Pada kategori ini, peserta ditantang mendesain mobil dengan bahan yang kuat namun ringan, efisiensi fuel cell dan motor electric yang tinggi, sistem transmisi dengan friksi yang rendah, dan integrated sensor untuk mengomunikasikan kondisi mobil kepada driver.
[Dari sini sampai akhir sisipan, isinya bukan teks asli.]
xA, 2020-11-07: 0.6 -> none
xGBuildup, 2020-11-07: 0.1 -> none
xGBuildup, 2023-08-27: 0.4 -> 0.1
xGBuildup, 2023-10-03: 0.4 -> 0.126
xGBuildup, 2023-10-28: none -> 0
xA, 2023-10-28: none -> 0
Untuk menjawab tantangan tersebut, menurut mahasiswa yang kerap disapa Gery ini, Antasena Alpha dirancang dengan desain bodi yang lebih aerodinamis berbahan komposit karbon fiber yang memiliki sifat rigid dan ringan.
Hal itu merupakan kunci utama dari mobil hemat energi. “Antasena Alpha ini juga menggunakan chassis tipe ladder frame berbahan aluminium yang ringan dan kuat untuk menopang beban sekitar 150 kg,” ungkap Gerry.
Mahasiswa Departemen Teknik Material dan Metalurgi ini melanjutkan, pengembangan juga dilakukan pada sistem transmisi dengan melakukan peningkatan efisiensi sistem transmisi pada bagian penggerak yang menggunakan DC motor.
Faktor penting yang juga berpengaruh pada mobil hemat energi yaitu velg dan ban. Mobil Antasena Alpha menggunakan velg dengan material komposit karbon fiber dan ban yang ringan dengan jenis flat tire.
Dengan berbagai inovasi yang dikembangkan tersebut, Antasena Alpha mampu melaju dengan efisiensi bahan bakar 228 kilometer per-meter kubik. Hingga akhirnya berhasil mengantarkan Tim Antasena ITS menjadi juara tiga pada kategori tersebut.